Voice Processing¶

OmniChat supports voice message handling with transcription and synthesis.

Overview¶

Voice processing enables:

Transcription - Convert incoming voice messages to text
Synthesis - Convert text responses to voice notes
Smart routing - Respond with voice to voice input

VoiceProcessor Interface¶

type VoiceProcessor interface {
    // TranscribeAudio converts audio to text
    TranscribeAudio(ctx context.Context, audio []byte, mimeType string) (string, error)

    // SynthesizeSpeech converts text to audio
    SynthesizeSpeech(ctx context.Context, text string) ([]byte, string, error)

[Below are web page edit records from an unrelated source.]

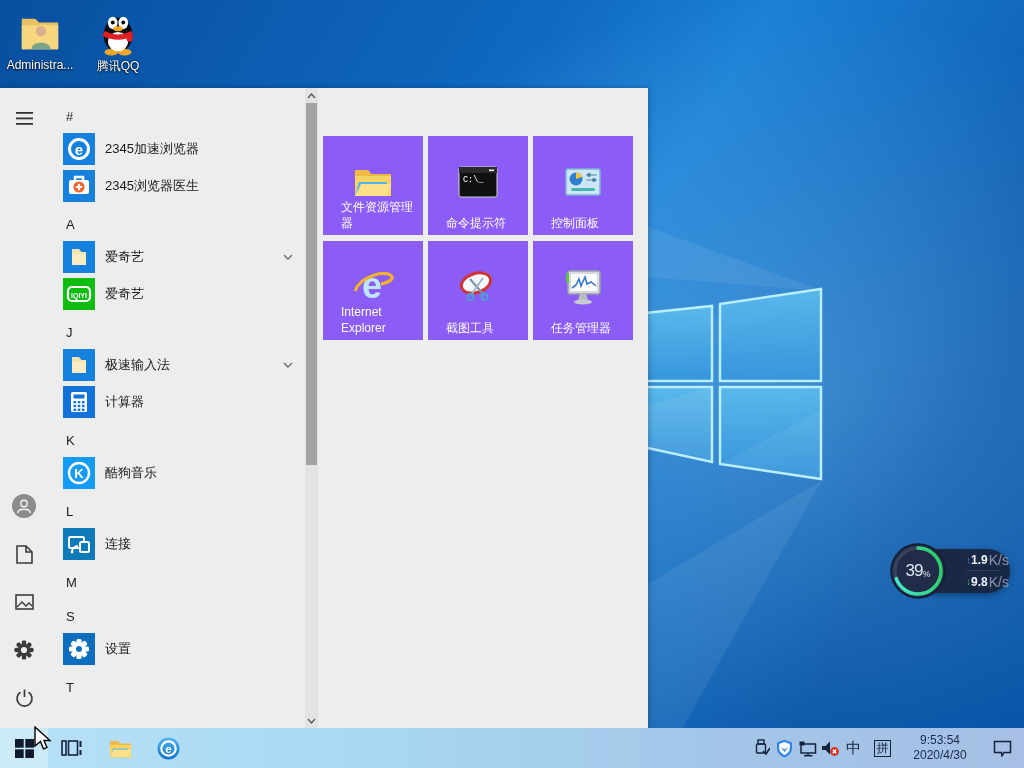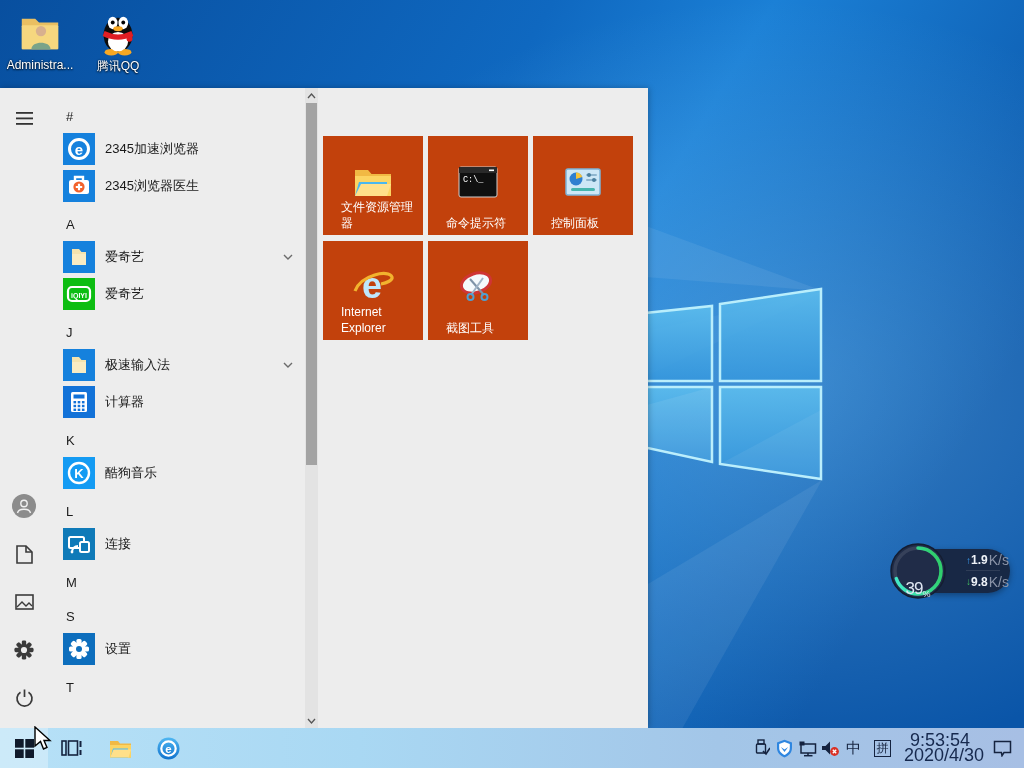--- a/index.html
+++ b/index.html
@@ -35,53 +35,53 @@
   .al-label { margin-left:10px; font-size:13px; color:#191919; white-space:nowrap; }
   .al-chev { position:absolute; right:10px; top:13px; width:12px; height:12px; }
 
   .sm-scrollbar { position:absolute; left:305px; top:0; width:13px; height:640px; background:#e3e3e3; }
   .sb-arrow { position:absolute; left:0; width:13px; height:15px; display:flex; align-items:center; justify-content:center; cursor:pointer; }
   .sb-up { top:0; } .sb-down { bottom:0; }
   .sb-thumb { position:absolute; left:1px; top:15px; width:11px; height:362px; background:#a3a3a3; cursor:pointer; }
 
   .tiles { position:absolute; left:323px; top:48px; display:grid;
       grid-template-columns:repeat(3,100px); grid-auto-rows:99px; gap:6px 5px; }
-  .tile { position:relative; background:#c2410c; cursor:pointer; }
+  .tile { position:relative; background:#8b5cf6; cursor:pointer; }
   .tile-ico { position:absolute; left:50%; top:24px; transform:translateX(-50%); width:44px; height:44px; }
   .tile-label { position:absolute; left:8px; right:6px; bottom:4px; font-size:12px; line-height:16px; color:#fff;margin-left:10px; }
 
   
   .net-widget { position:absolute; left:890px; top:543px; z-index:2; cursor:pointer; }
   .nw-pill { position:absolute; left:24px; top:6px; width:96px; height:44px; border-radius:22px;
       background:rgba(24,36,60,.93); box-shadow:0 2px 6px rgba(0,0,0,.35); }
   .nw-row { position:absolute; left:52px; right:10px; height:21px; display:flex; align-items:center; }
   .nw-row1 { top:1px; border-bottom:1px solid rgba(255,255,255,.10); }
   .nw-row2 { top:22px; }
   .nw-arrow { font-size:10px; font-weight:bold; width:12px; }
   .nw-up { color:#3aa0f5; } .nw-down { color:#43c163; }
   .nw-val { font-size:12px; font-weight:bold; color:#eef2f8; }
   .nw-unit { font-size:14px; color:#8b94a8; margin-left:1px; }
   .nw-gauge { position:absolute; left:0; top:0; width:56px; height:56px; }
   .nw-pct { position:absolute; left:0; top:0; width:56px; height:56px; display:flex;
-      align-items:flex-end; justify-content:center; color:#dfe6f2; }
+      align-items:center; justify-content:center; color:#dfe6f2; }
   .nw-pct .big { font-size:17px; letter-spacing:-1px; }
   .nw-pct .small { font-size:9px; margin-top:5px; }
 
   
   .taskbar { position:absolute; left:0; top:728px; width:1024px; height:40px; z-index:4;
       background:linear-gradient(90deg,#b7e1f7 0%,#a9d8f3 35%,#a3c6e8 70%,#a7bfe4 100%);
       display:flex; align-items:center; }
   .tb-btn { width:48px; height:40px; display:flex; align-items:center; justify-content:center; cursor:pointer; }
   .tb-start { background:rgba(255,255,255,.30); }
   .tb-tray { margin-left:auto; display:flex; align-items:center; height:40px; padding-right:4px; }
   .tray-btn { width:23px; height:40px; display:flex; align-items:center; justify-content:center; cursor:pointer; }
   .tray-text { font-size:15px; color:#15233f; }
   .tray-pin { font-size:12px; color:#15233f; border:1.5px solid #15233f; width:17px; height:17px;
       display:flex; align-items:center; justify-content:center; }
-  .tb-clock { width:72px; text-align:center; font-size:18px; color:#16294e; line-height:15px;
+  .tb-clock { width:72px; text-align:center; font-size:12px; color:#16294e; line-height:15px;
       cursor:pointer; margin:0 8px 0 10px; }
   .tb-notif { width:36px; height:40px; display:flex; align-items:center; justify-content:center; cursor:pointer; }
 
   .cursor { position:absolute; left:34px; top:726px; z-index:6; pointer-events:none; }
 </style>
 </head>
 <body>
 
 <div class="screen">
 
@@ -433,20 +433,31 @@
         <svg class="tile-ico" viewBox="0 0 44 44">
           <ellipse cx="20" cy="18" rx="15" ry="9.5" fill="#f4f9fc" stroke="#cf3535" stroke-width="3" transform="rotate(-18 20 18)"></ellipse>
           <line x1="14" y1="14" x2="28" y2="30" stroke="#7e93a8" stroke-width="2"></line>
           <line x1="27" y1="13" x2="15" y2="30" stroke="#9fb3c6" stroke-width="2"></line>
           <circle cx="14.5" cy="32" r="3" fill="none" stroke="#4f9fd2" stroke-width="2"></circle>
           <circle cx="28.5" cy="32" r="3" fill="none" stroke="#4f9fd2" stroke-width="2"></circle>
         </svg>
         <div class="tile-label">截图工具</div>
       </div>
 
+      <div class="tile">
+        <svg class="tile-ico" viewBox="0 0 44 44">
+          <rect x="7" y="6" width="32" height="23" rx="2" fill="#d7d9dc" stroke="#9aa0a6" stroke-width="1.5"></rect>
+          <rect x="10" y="9" width="26" height="17" fill="#fbfdff"></rect>
+          <polyline points="11,23 15,20 18,14 20,21 24,12 26,19 30,17 35,21" fill="none" stroke="#3b77c2" stroke-width="1.6"></polyline>
+          <rect x="5" y="8" width="3" height="10" rx="1" fill="#5cc24b"></rect>
+          <path d="M19 29 h6 l2 6 h-10 Z" fill="#b9bdc2"></path>
+          <ellipse cx="22" cy="37" rx="9" ry="2.5" fill="#c8ccd1"></ellipse>
+        </svg>
+        <div class="tile-label">任务管理器</div>
+      </div>
     </div>
   </div>
 
   <div class="taskbar">
     <div class="tb-btn tb-start">
       <svg width="19" height="19" viewBox="0 0 19 19">
         <rect x="0" y="0" width="8.7" height="8.7" fill="#101a2b"></rect>
         <rect x="10.3" y="0" width="8.7" height="8.7" fill="#101a2b"></rect>
         <rect x="0" y="10.3" width="8.7" height="8.7" fill="#101a2b"></rect>
         <rect x="10.3" y="10.3" width="8.7" height="8.7" fill="#101a2b"></rect>

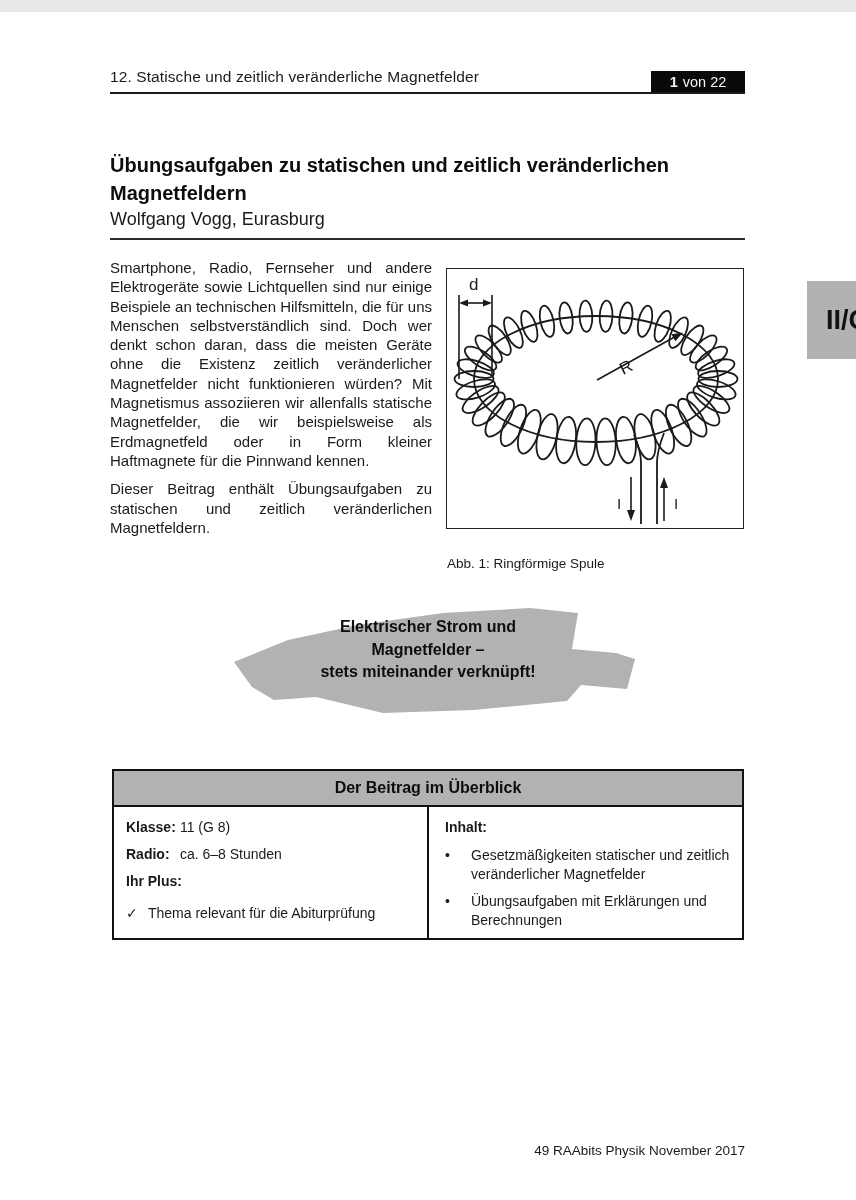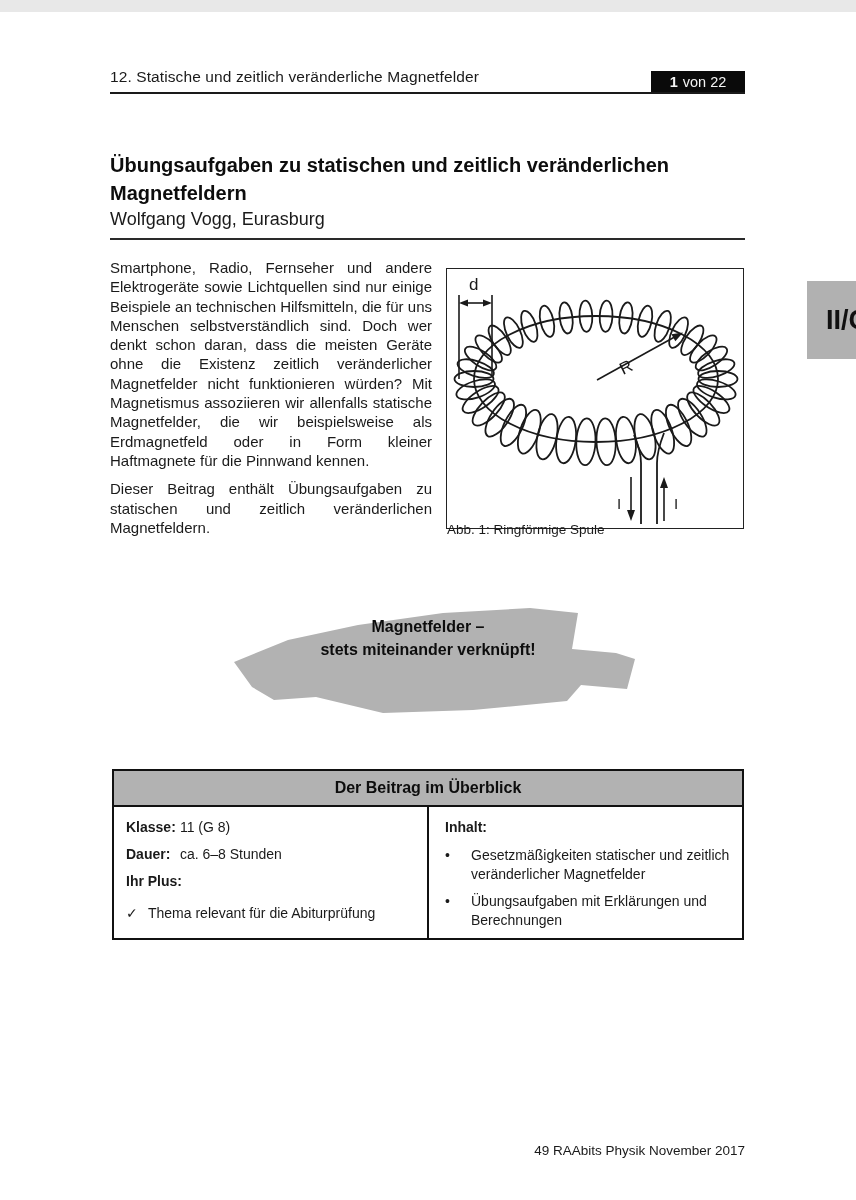--- a/index.html
+++ b/index.html
@@ -17,21 +17,21 @@
   
   .title{position:absolute;left:110px;top:126px;width:645px;font-size:20px;font-weight:bold;line-height:28px;color:#0d0d0d;}
   .author{position:absolute;left:110px;top:197px;font-size:18px;}
   .title-rule{position:absolute;left:110px;top:226px;width:635px;height:2px;background:#2a2a2a;}
   
   .intro{position:absolute;left:110px;top:246px;width:322px;}
   .intro p{margin:0 0 9px 0;font-size:15px;line-height:19.3px;text-align:justify;}
   
   .figure-box{position:absolute;left:446px;top:256px;width:296px;height:259px;border:1.6px solid #222;}
   .figure-box svg{display:block;}
-  .fig-caption{position:absolute;left:447px;top:510px;font-size:13.5px;}
+  .fig-caption{position:absolute;left:447px;top:544px;font-size:13.5px;}
   #coil-loops ellipse,.coilline{fill:none;stroke:#1a1a1a;stroke-width:1.8px;}
   .figline{stroke:#1a1a1a;stroke-width:1.6px;}
   .figfill{fill:#1a1a1a;stroke:none;}
   .figtext{font-family:"Liberation Sans","DejaVu Sans",sans-serif;fill:#1a1a1a;}
   
   .section-tab{position:absolute;left:807px;top:269px;width:80px;height:78px;background:#b1b1b1;
                display:flex;align-items:center;justify-content:center;font-size:27px;font-weight:bold;color:#111;}
   
   .banner{position:absolute;left:218px;top:588px;width:420px;height:122px;}
   .banner svg{position:absolute;left:0;top:0;}
@@ -153,35 +153,36 @@
   <div class="section-tab">
     <span>II/C</span>
   </div>
 
   <div class="banner">
     <svg width="420" height="122" viewBox="0 0 420 122">
       <path fill="#b2b2b2" d="M 16,62 L 70,40 L 140,25 L 225,13 L 312,8 L 360,13 L 354,49 L 398,53 L 417,59
                L 409,89 L 363,85 L 349,101 L 255,110 L 165,113 L 98,97 L 56,100 L 34,87 Z"></path>
     </svg>
     <div class="banner-text">
+      <div>Elektrischer Strom und</div>
       <div>Magnetfelder –</div>
       <div>stets miteinander verknüpft!</div>
     </div>
   </div>
 
   <div class="ov-table">
     <div class="ov-head">Der Beitrag im Überblick</div>
     <div class="ov-body">
       <div class="ov-left">
         <div class="ov-row">
           <span class="ov-label">Klasse:</span>
           <span>11 (G 8)</span>
         </div>
         <div class="ov-row">
-          <span class="ov-label">Dauer:</span>
+          <span class="ov-label">Radio:</span>
           <span>ca. 6–8 Stunden</span>
         </div>
         <div class="ov-row">
           <span class="ov-label">Ihr Plus:</span>
           <span></span>
         </div>
         <div class="check-row">
           <span class="check-mark">✓</span>
           <span>Thema relevant für die Abiturprüfung</span>
         </div>

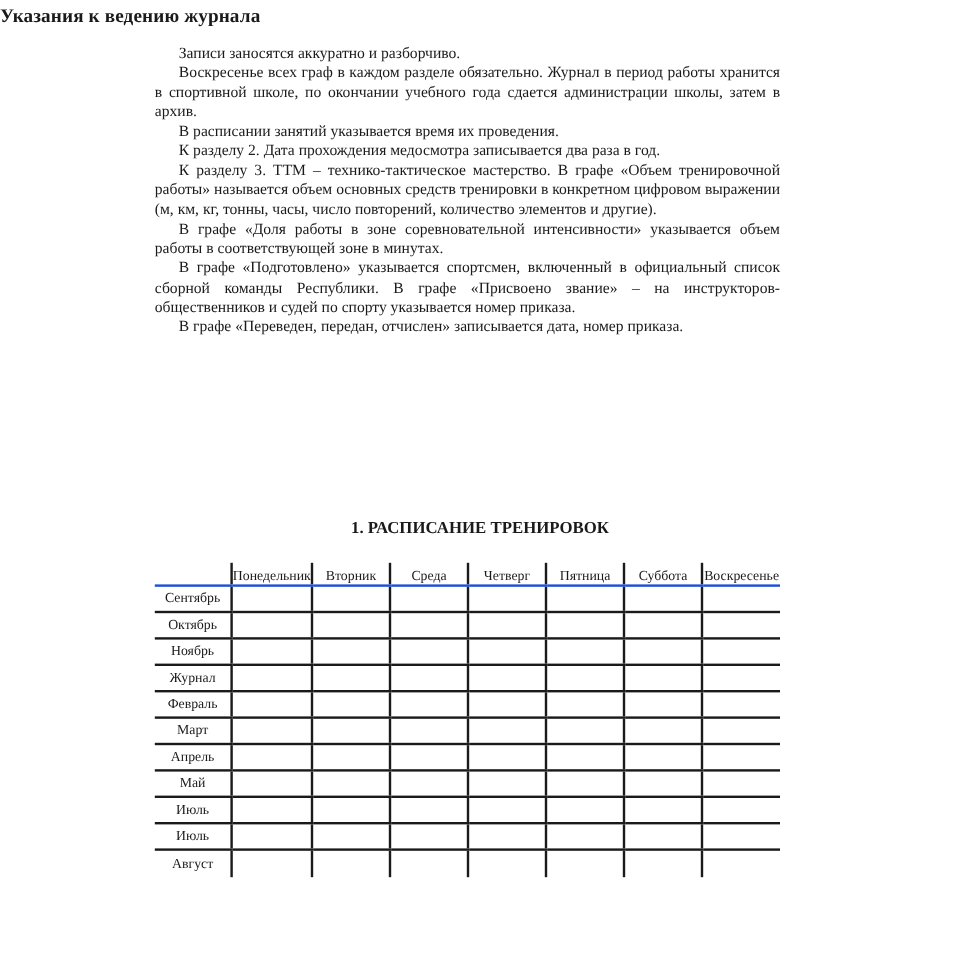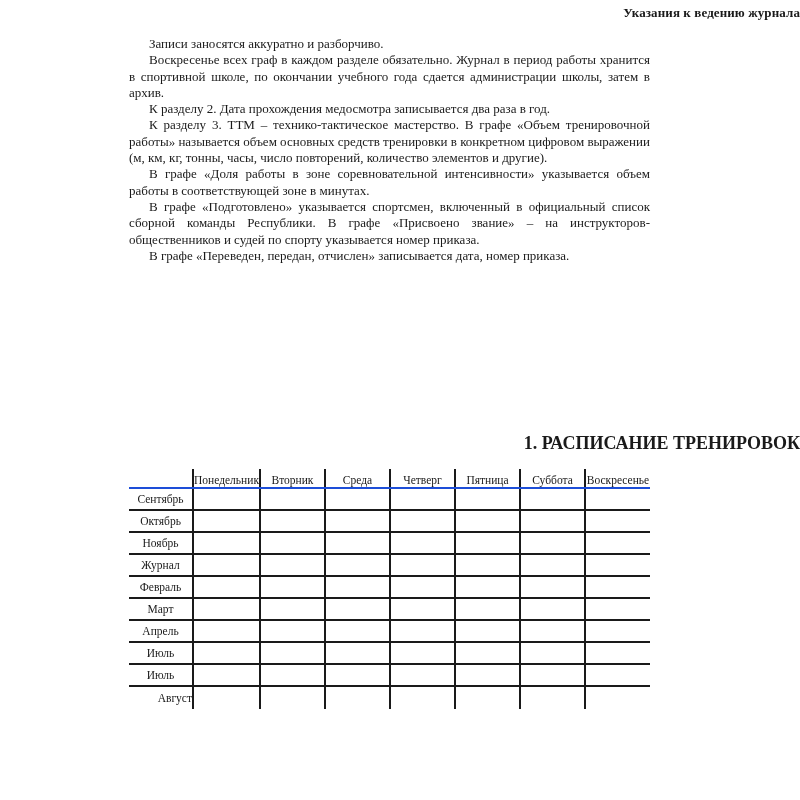--- a/index.html
+++ b/index.html
@@ -13,46 +13,46 @@
       position: relative;
       overflow: hidden;
       font-family: "Liberation Serif", "DejaVu Serif", serif;
       color: #1a1a1a;
     }
     .page-title {
       position: absolute;
       top: 5px;
       left: 0;
       width: 800px;
-      text-align: right;
+      text-align: left;
       font-weight: bold;
-      font-size: 13px;
+      font-size: 16px;
       letter-spacing: 0.1px;
     }
     .instructions {
       position: absolute;
       top: 36px;
       left: 129px;
       width: 521px;
       font-size: 13px;
       line-height: 16.3px;
     }
     .instructions p {
       margin: 0;
       text-indent: 20px;
       text-align: justify;
     }
     .section-title {
       position: absolute;
       top: 433px;
       left: 0;
       width: 800px;
-      text-align: right;
+      text-align: center;
       font-weight: bold;
-      font-size: 18px;
+      font-size: 14px;
     }
     .schedule {
       position: absolute;
       top: 469px;
       left: 129px;
       border-collapse: collapse;
       table-layout: fixed;
       font-size: 11.5px;
     }
     .schedule th, .schedule td {
@@ -73,34 +73,34 @@
     .schedule .day-cell, .schedule .day-head {
       border-left: 2px solid #1a1a1a;
     }
     .schedule tbody tr td {
       border-bottom: 2px solid #1a1a1a;
       height: 20px;
     }
     .schedule tbody tr:last-child td {
       border-bottom: none;
       height: 22px;
-      text-align: right;
     }
     .schedule .month-cell {
       font-size: 11.5px;
     }
   </style>
 </head>
 <body>
 
 <div class="page-title">Указания к ведению журнала</div>
 
 <div class="instructions">
   <p>Записи заносятся аккуратно и разборчиво.</p>
   <p>Воскресенье всех граф в каждом разделе обязательно. Журнал в период работы хранится в спортивной школе, по окончании учебного года сдается администрации школы, затем в архив.</p>
+  <p>В расписании занятий указывается время их проведения.</p>
   <p>К разделу 2. Дата прохождения медосмотра записывается два раза в год.</p>
   <p>К разделу 3. ТТМ – технико-тактическое мастерство. В графе «Объем тренировочной работы» называется объем основных средств тренировки в конкретном цифровом выражении (м, км, кг, тонны, часы, число повторений, количество элементов и другие).</p>
   <p>В графе «Доля работы в зоне соревновательной интенсивности» указывается объем работы в соответствующей зоне в минутах.</p>
   <p>В графе «Подготовлено» указывается спортсмен, включенный в официальный список сборной команды Республики. В графе «Присвоено звание» – на инструкторов-общественников и судей по спорту указывается номер приказа.</p>
   <p>В графе «Переведен, передан, отчислен» записывается дата, номер приказа.</p>
 </div>
 
 <div class="section-title">1. РАСПИСАНИЕ ТРЕНИРОВОК</div>
 
 <table class="schedule">
@@ -191,20 +191,30 @@
         <td class="month-cell">Апрель</td>
         <td class="day-cell"></td>
         <td class="day-cell"></td>
         <td class="day-cell"></td>
         <td class="day-cell"></td>
         <td class="day-cell"></td>
         <td class="day-cell"></td>
         <td class="day-cell"></td>
       </tr>
       <tr>
+        <td class="month-cell">Май</td>
+        <td class="day-cell"></td>
+        <td class="day-cell"></td>
+        <td class="day-cell"></td>
+        <td class="day-cell"></td>
+        <td class="day-cell"></td>
+        <td class="day-cell"></td>
+        <td class="day-cell"></td>
+      </tr>
+      <tr>
         <td class="month-cell">Июль</td>
         <td class="day-cell"></td>
         <td class="day-cell"></td>
         <td class="day-cell"></td>
         <td class="day-cell"></td>
         <td class="day-cell"></td>
         <td class="day-cell"></td>
         <td class="day-cell"></td>
       </tr>
       <tr>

    // ResponseMode controls when to use voice responses
    // "auto" - voice reply to voice input
    // "always" - always respond with voice
    // "never" - never respond with voice
    ResponseMode() string
}

Basic Usage¶

// Implement VoiceProcessor
type MyVoiceProcessor struct {
    // STT/TTS clients
}

func (p *MyVoiceProcessor) TranscribeAudio(ctx context.Context, audio []byte, mimeType string) (string, error) {
    // Use your STT service
    return transcribe(audio, mimeType)
}

func (p *MyVoiceProcessor) SynthesizeSpeech(ctx context.Context, text string) ([]byte, string, error) {
    audio, err := synthesize(text)
    return audio, "audio/ogg; codecs=opus", err
}

func (p *MyVoiceProcessor) ResponseMode() string {
    return "auto"
}

// Use with router
router.SetAgent(agent)
router.OnMessage(provider.All(), router.ProcessWithVoice(voiceProcessor))

ProcessWithVoice Flow¶

Incoming Message
       │
       ▼
┌──────────────┐
│ Has Voice?   │──No──▶ Process as text
└──────┬───────┘
       │ Yes
       ▼
┌──────────────┐
│ Transcribe   │
└──────┬───────┘
       │
       ▼
┌──────────────┐
│ Process text │
│ (via Agent)  │
└──────┬───────┘
       │
       ▼
┌──────────────┐
│ ResponseMode │
└──────┬───────┘
       │
  ┌────┴────┐
  │         │
auto     always/never
  │         │
  ▼         ▼
Voice    Based on mode
reply

Response Modes¶

Auto Mode¶

Respond with voice only when the input was voice:

func (p *MyVoiceProcessor) ResponseMode() string {
    return "auto"
}

Voice input → Voice response
Text input → Text response

Always Mode¶

Always respond with voice:

func (p *MyVoiceProcessor) ResponseMode() string {
    return "always"
}

Never Mode¶

Never respond with voice (transcription only):

func (p *MyVoiceProcessor) ResponseMode() string {
    return "never"
}

Audio Formats¶

Incoming Audio¶

Common formats from platforms:

Platform	Format	MIME Type
WhatsApp	Opus in Ogg	`audio/ogg; codecs=opus`
Telegram	Ogg Opus	`audio/ogg`
Discord	Opus	`audio/opus`

Outgoing Audio¶

Recommended format for voice notes:

func (p *MyVoiceProcessor) SynthesizeSpeech(ctx context.Context, text string) ([]byte, string, error) {
    audio, err := synthesize(text, "ogg_opus")
    return audio, "audio/ogg; codecs=opus", err
}

URL Handling¶

When responses contain URLs, both voice and text are sent:

// Response: "Check out https://example.com"
// Results in:
// 1. Voice note with "Check out example.com"
// 2. Text message with clickable URL

This ensures URLs remain clickable while providing voice response.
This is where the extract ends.